In der Pop-up-Ausstellung rückten wir den Oldenburger Stadthafen ins Zentrum unserer Arbeit. Heute ist er bekannt für Spaziergänge an der Promenade, Besuche in der ansässigen Gastronomie, Wohnen im neuen Quartier „Alter Stadthafen“. Vor gar nicht so langer Zeit war das noch ganz anders: Industrieanlagen, Gewerbe, Warenverladung auf Transportschiffe, ein bisschen Rotlichtmilieu…
In der Pop-up-Ausstellung wurden diese ganz unterschiedlichen Geschichten rund um den Stadthafen entlang der Hafenpromenade erzählt. Orangefarbene Stationen aus Bauzäunen luden mit Bild- und Textmaterial dazu ein, mehr über Piraten in Oldenburg, den stadtbekannten Fährmann „Heini“ oder die frühere Glasproduktion am Hafen zu erfahren. Und auch der denkmalgeschützte Hafenkran und der historische Wasserturm sind Zeugen der bewegten Hafengeschichte, über die in der Ausstellung mehr herauszufinden war.
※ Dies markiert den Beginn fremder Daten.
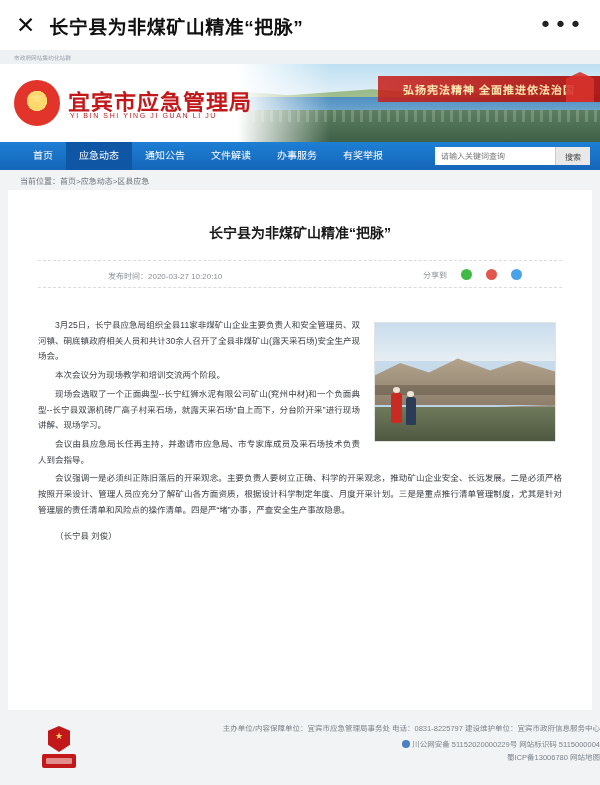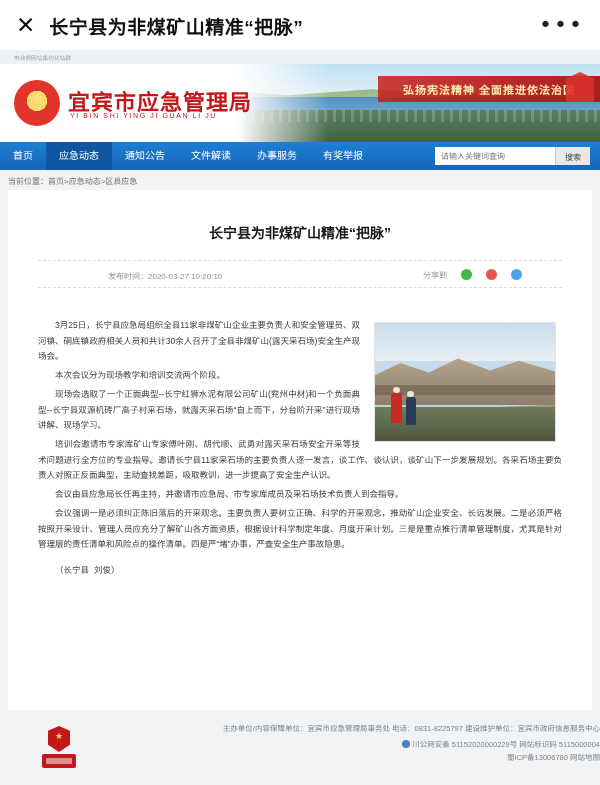"首页" .nav { padding-left: 0 -> 20px }
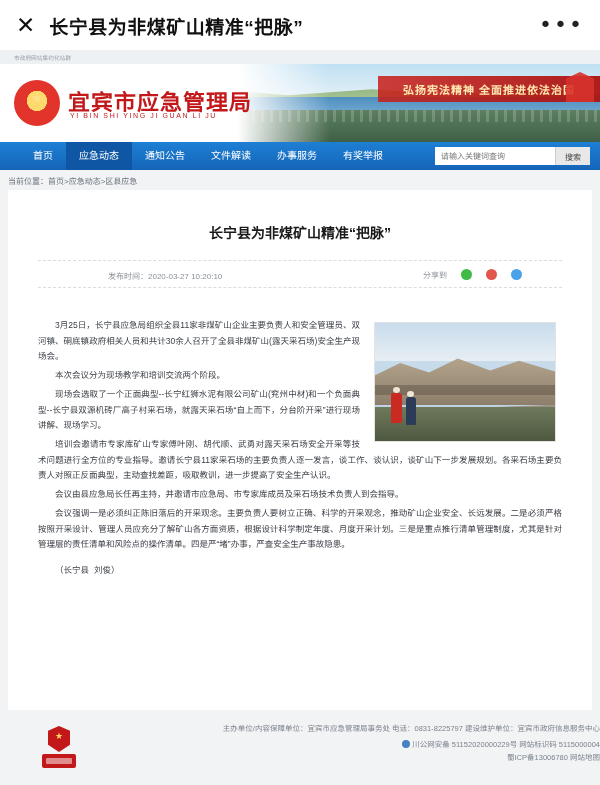"当前位置：首页>应急动态>区县应急" .breadcrumb { padding-left: 8px -> 20px }
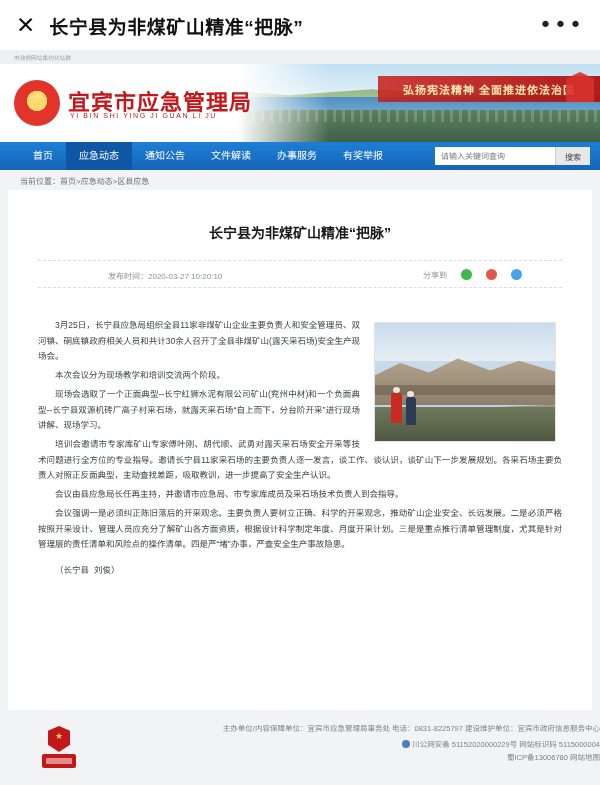"培训会邀请市专家库矿山专家傅叶刚、胡代顺、武勇对露天采石场安全开采等技术问题进行" p { html: <p>培训会邀请市专家库矿山专家傅叶刚、胡代顺、武勇对露天采石场安全开采等技术问题进行全方位的专业指导。邀请长宁县11家采石场的主要负责人逐一发言，谈工作、谈认识，谈矿山下一步发展规划。各采石场主要负责人对照正反面典型，主动查找差距，吸取教训，进一步提高了安全生产认识。</p> -> none }
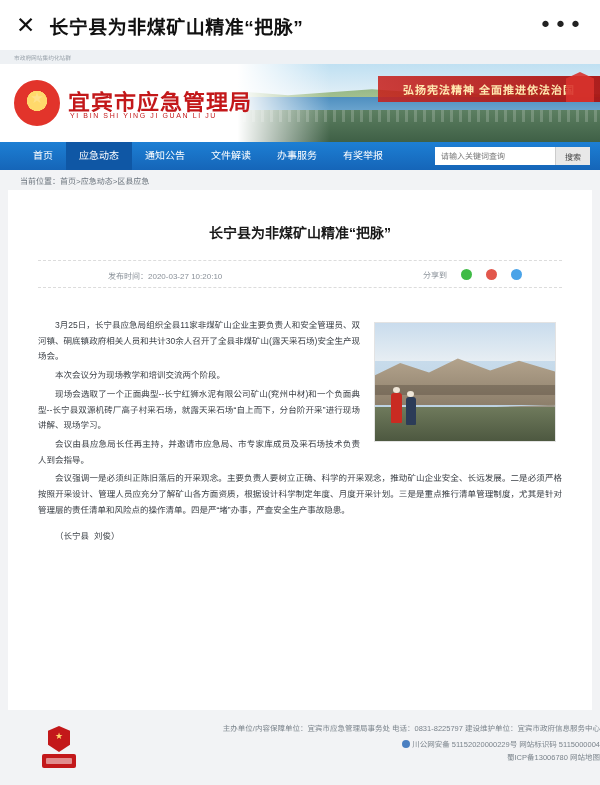"（长宁县 刘俊）" .signature { font-family: Liberation Mono, monospace -> none }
Rund um den Oldenburger „Ankerplatz“ lud darüber hinaus ein buntes Rahmenprogramm ein, den Hafen neu zu entdecken – von Führungen und Urban Sketching Workshops und eine Gesprächsveranstaltung zu Quartiersentwicklung bis hin zu einem Open Air-Kinoabend und dem Tag des offenen Denkmals.